Add it all up and Klaus Toepfer, former head of the United Nations Environment Program argues that, 'Conservation of habitats and ecosystems are cost-effective when compared with the short-term profits from environmentally damaging activities like dynamite fishing and sedimentation as a result of deforestation.'
Toepfer may well be right, but saying that something has value is much easier than actually convincing someone to pay for it, which is why step three is the hardest part in the fight to preserve the world's ecosystem services.
Step Three: Pay for and invest in ecosystem services
We have little trouble understanding that the manufactured service of electricity is valuable to us, so why don't we think of the ecosystem service of watershed filtration as being valuable too?

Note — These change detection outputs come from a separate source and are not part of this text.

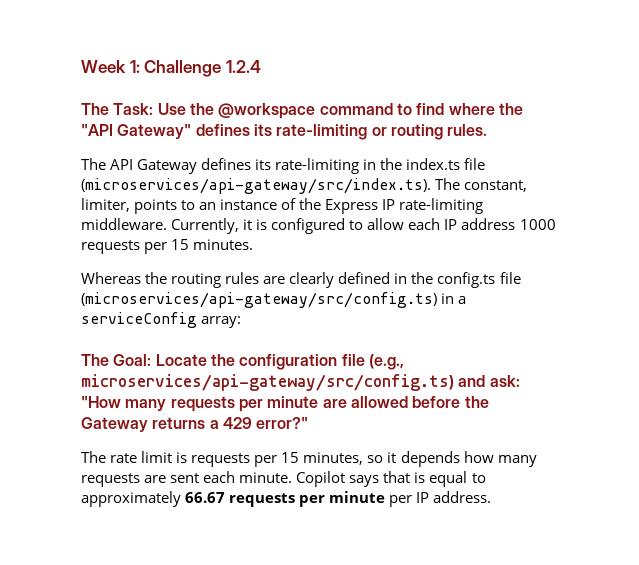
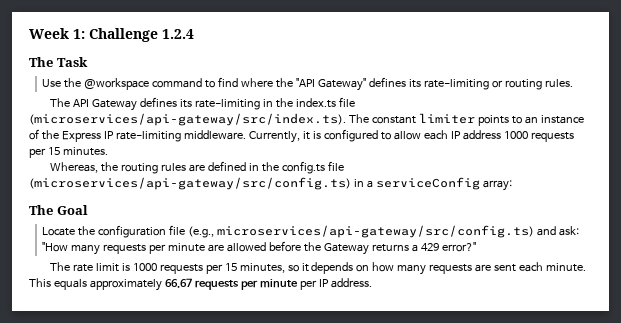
- The Task: Use the @workspace command to find where the "API Gateway" defines its rate-limiting or routing rules.
+ The Task
+ Use the @workspace command to find where the "API Gateway" defines its rate-limiting or routing rules.
- The API Gateway defines its rate-limiting in the index.ts file (microservices/api-gateway/src/index.ts). The constant, limiter, points to an instance of the Express IP rate-limiting middleware.
+ The API Gateway defines its rate-limiting in the index.ts file (microservices/api-gateway/src/index.ts). The constant limiter points to an instance of the Express IP rate-limiting middleware.
- Whereas the routing rules are clearly defined in the config.ts file (microservices/api-gateway/src/config.ts) in a serviceConfig array:
+ Whereas, the routing rules are defined in the config.ts file (microservices/api-gateway/src/config.ts) in a serviceConfig array:
- The Goal: Locate the configuration file (e.g., microservices/api-gateway/src/config.ts) and ask: "How many requests per minute are allowed before the Gateway returns a 429 error?"
+ The Goal
+ Locate the configuration file (e.g., microservices/api-gateway/src/config.ts) and ask: "How many requests per minute are allowed before the Gateway returns a 429 error?"
- The rate limit is requests per 15 minutes, so it depends how many requests are sent each minute.
+ The rate limit is 1000 requests per 15 minutes, so it depends on how many requests are sent each minute.
- Copilot says that is equal to approximately 66.67 requests per minute per IP address.
+ This equals approximately 66.67 requests per minute per IP address.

We pay for electricity because, when we don't, it gets shut off. A company has to produce it, and that company invests in the buildings and dams and turbines and computer systems that allow it to generate electricity. Without the company's investment in this infrastructure, no electricity would be produced. We understand that and so, grudgingly, we pay our electricity bills each month.
On the other hand, we don't pay for water filtration because, until very recently, we haven't needed to pay for it. Month after month, year after year, the root structures of trees and plants have been providing this service to us free of charge. We didn't pay, but the service continued.
Generally, we don't pay for things that can be had for free. And since no one is paying for ecosystem services, businesses haven't thought to invest in providing them.
To make matters worse, we have no problem valuing ecosystem goods like timber or gold or oil or food, so we tend to invest in extracting ecosystem goods even when it means destroying ecosystem services. This system of valuing nature leads to economic decisions favoring the consumption of ecosystem goods over the conservation of ecosystem services.
Once you really understand the problem, it is fairly easy to see where the solution lies – market forces must be realigned to invest in the production of both goods and services. If the global economy can be tweaked so that market forces reward investments in ecosystem services, a positive feedback loop will start in which increased investments in ecosystem services leads to increased production of ecosystem goods, eventually fueling both sustainable economic growth and ecological restoration.
While this solution seems fairly simple, it represents one of the biggest scientific, economic, and social challenges of our time.
Can we tweak the global economy so that it provides for sustainable resource consumption and the perpetual conservation of ecosystem services?
A global band of pioneers made up of scientists, economists, lawyers, policymakers, community leaders, businessmen, and individual consumers is currently trying to ensure that the response to this question is – yes.
Which ecosystem services does the Ecosystem Marketplace cover?
The Ecosystem Marketplace was created to tell the ongoing story of ecosystem service pioneers and, importantly, to provide them (and you) with the information services needed to build a revolutionary new economy that will pay for, and invest in, ecosystem services.
In particular, we cover payment programs for three kinds of ecosystem services:
Climate stabilization (carbon sequestration in trees, plants, and marine ecosystems);
Hydrological regulation (water quality, groundwater recharge, flood control);
Biological diversity benefits (scenic beauty, ecosystem resilience, pollination, pest control, disease control, etc).
We have tagged the different areas of our MarketWatch coverage simply as: carbon; water and biodiversity.